(TASK STATEMENT)
Apart from the pictures, print the data below exactly as given.

(INFORMATION)
__________________________________________________

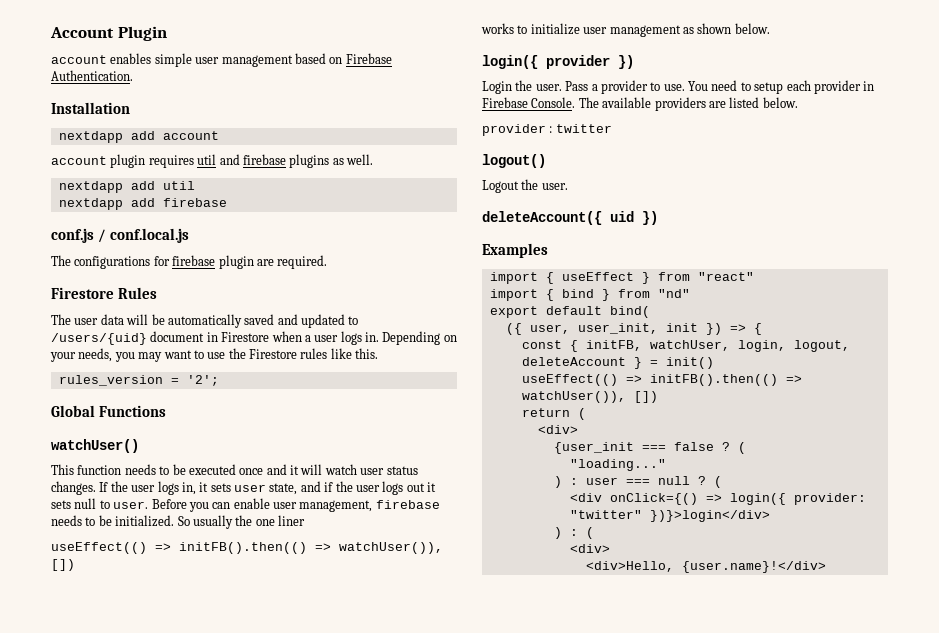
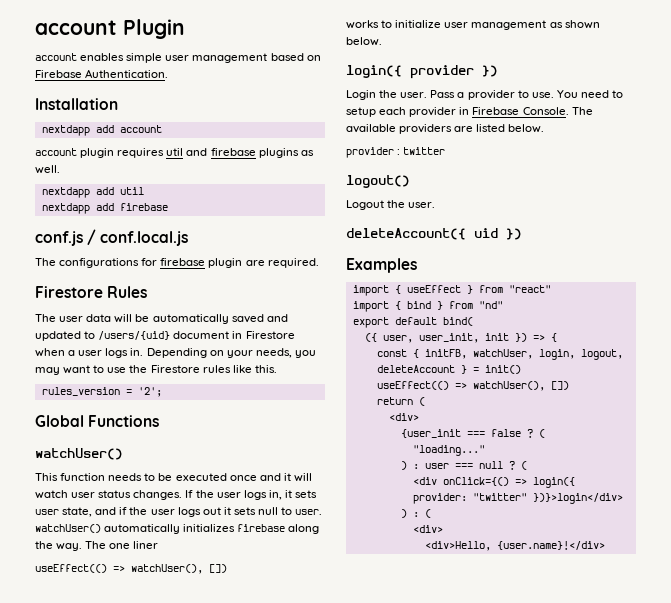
[50,27,114,38] Account -> [35,20,117,35] account
[151,498,440,512] [51,515,253,529] Before you can enable user management, firebase needs to be initialized. So usually the -> [35,524,320,534] [35,541,107,551] watchUser() automatically initializes firebase along the way. The
[179,542,443,554] initFB().then(() => watchUser()), -> [131,564,203,574] watchUser(),
[649,374,802,386] [521,391,626,403] initFB().then(() => watchUser()), -> [472,381,545,391] watchUser(),

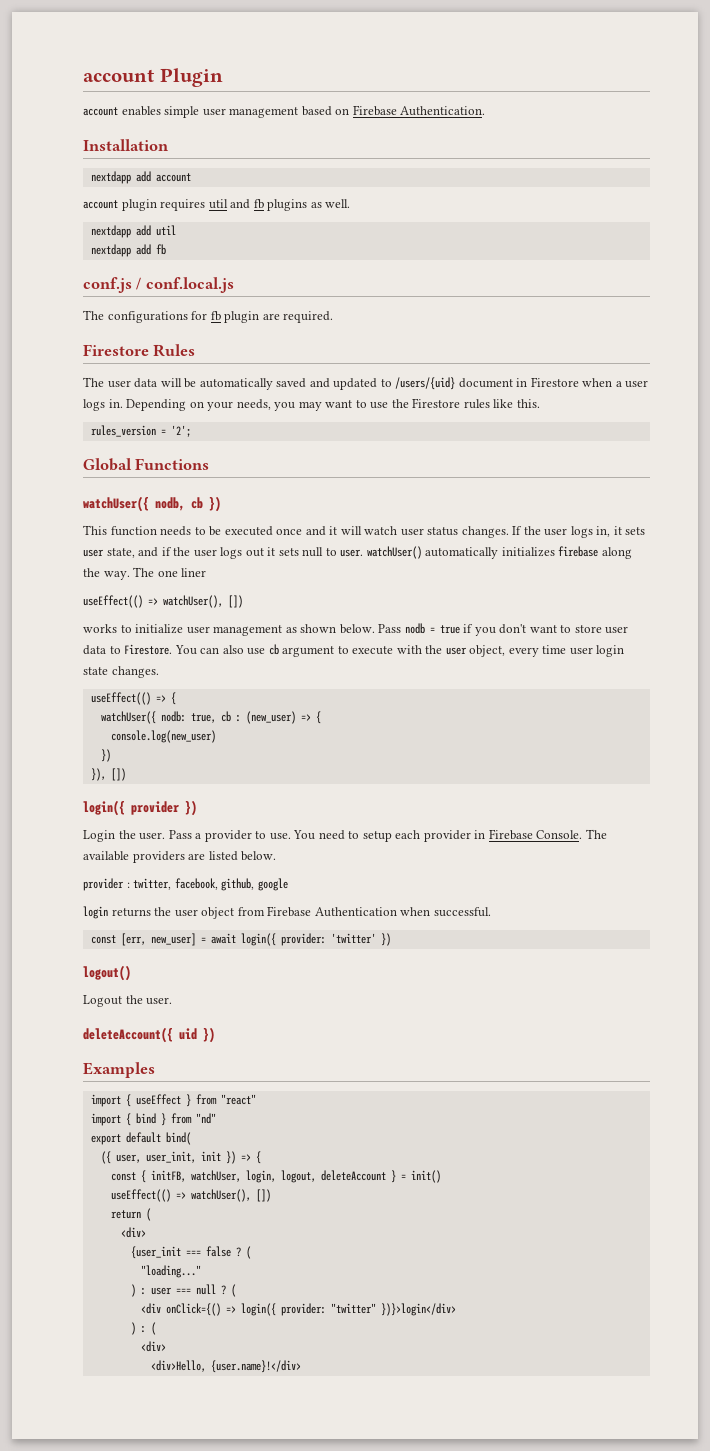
[210,148,256,156] firebase -> [253,199,264,209] fb
[119,203,168,211] firebase -> [155,244,166,255] fb
[160,258,206,266] firebase -> [210,311,221,321] fb
[35,448,123,460] watchUser() -> [83,496,221,512] watchUser({ nodb, cb })
(382, 41) none -> [378,623,629,636] [83,644,625,657] [83,666,159,678] [90,692,176,705] [100,711,321,724] [110,730,216,743] [100,749,111,762] [90,768,126,781] Pass nodb = true if you don't want to store user data to Firestore. You can also use cb argument to execute with the user object, every time user login state changes. // useEffect(() => { // watchUser({ nodb: true, cb : (new_user) => { // console.log(new_user) // }) // }), [])
[403,147,446,155] twitter -> [133,878,288,891] [83,906,491,919] [90,933,391,946] twitter, facebook, github, google // login returns the user object from Firebase Authentication when successful. // const [err, new_user] = await login({ provider: 'twitter' })

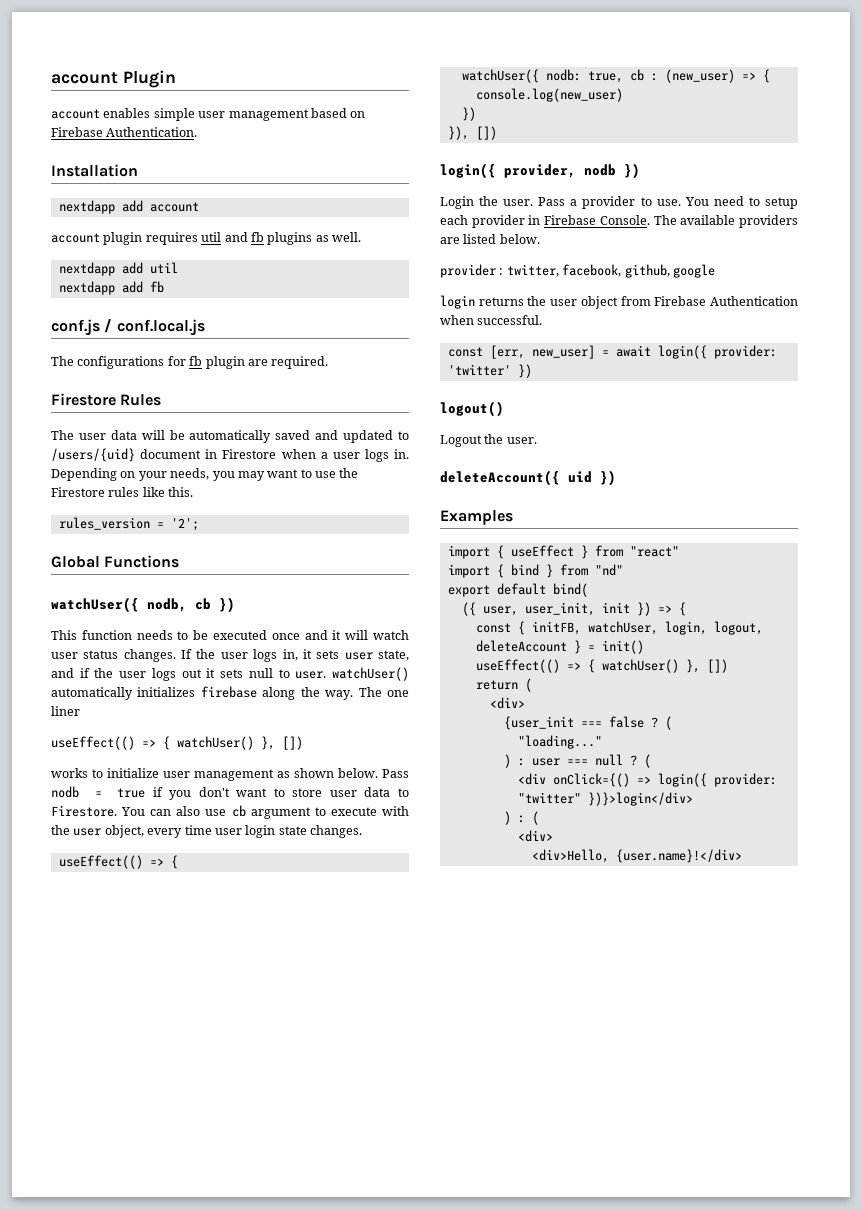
[163,595,223,608] watchUser(), -> [163,736,275,750] { watchUser() },
[131,801,179,815] provider -> [504,164,616,178] provider, nodb
[190,1189,251,1202] watchUser(), -> [587,659,700,673] { watchUser() },

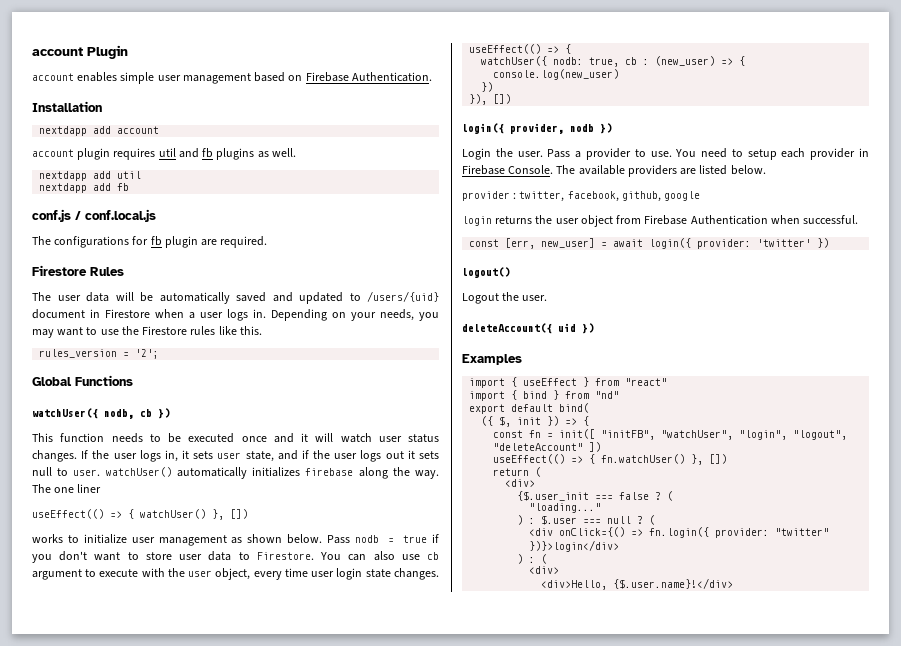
[482,602,595,616] user, user_init, -> [499,416,512,427] $,
[517,621,763,635] [475,640,644,654] [475,659,679,673] { initFB, watchUser, login, logout, deleteAccount } = init() // useEffect(() => { watchUser() -> [529,429,848,440] [493,442,602,452] [493,454,686,464] fn = init([ "initFB", "watchUser", "login", "logout", "deleteAccount" ]) // useEffect(() => { fn.watchUser()
[503,716,574,730] {user_init -> [517,491,590,501] {$.user_init
[531,758,560,766] user -> [541,515,578,525] $.user
[657,773,707,787] login({ -> [649,527,710,538] fn.login({
[615,849,742,863] {user.name}!</div> -> [613,578,734,589] {$.user.name}!</div>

__________________________________________________

(EXERCISE SOLUTION)
[50,27,114,38] Account -> [35,20,117,35] account
[151,498,440,512] [51,515,253,529] Before you can enable user management, firebase needs to be initialized. So usually the -> [35,524,320,534] [35,541,107,551] watchUser() automatically initializes firebase along the way. The
[179,542,443,554] initFB().then(() => watchUser()), -> [131,564,203,574] watchUser(),
[649,374,802,386] [521,391,626,403] initFB().then(() => watchUser()), -> [472,381,545,391] watchUser(),

[210,148,256,156] firebase -> [253,199,264,209] fb
[119,203,168,211] firebase -> [155,244,166,255] fb
[160,258,206,266] firebase -> [210,311,221,321] fb
[35,448,123,460] watchUser() -> [83,496,221,512] watchUser({ nodb, cb })
(382, 41) none -> [378,623,629,636] [83,644,625,657] [83,666,159,678] [90,692,176,705] [100,711,321,724] [110,730,216,743] [100,749,111,762] [90,768,126,781] Pass nodb = true if you don't want to store user data to Firestore. You can also use cb argument to execute with the user object, every time user login state changes. // useEffect(() => { // watchUser({ nodb: true, cb : (new_user) => { // console.log(new_user) // }) // }), [])
[403,147,446,155] twitter -> [133,878,288,891] [83,906,491,919] [90,933,391,946] twitter, facebook, github, google // login returns the user object from Firebase Authentication when successful. // const [err, new_user] = await login({ provider: 'twitter' })

[163,595,223,608] watchUser(), -> [163,736,275,750] { watchUser() },
[131,801,179,815] provider -> [504,164,616,178] provider, nodb
[190,1189,251,1202] watchUser(), -> [587,659,700,673] { watchUser() },

[482,602,595,616] user, user_init, -> [499,416,512,427] $,
[517,621,763,635] [475,640,644,654] [475,659,679,673] { initFB, watchUser, login, logout, deleteAccount } = init() // useEffect(() => { watchUser() -> [529,429,848,440] [493,442,602,452] [493,454,686,464] fn = init([ "initFB", "watchUser", "login", "logout", "deleteAccount" ]) // useEffect(() => { fn.watchUser()
[503,716,574,730] {user_init -> [517,491,590,501] {$.user_init
[531,758,560,766] user -> [541,515,578,525] $.user
[657,773,707,787] login({ -> [649,527,710,538] fn.login({
[615,849,742,863] {user.name}!</div> -> [613,578,734,589] {$.user.name}!</div>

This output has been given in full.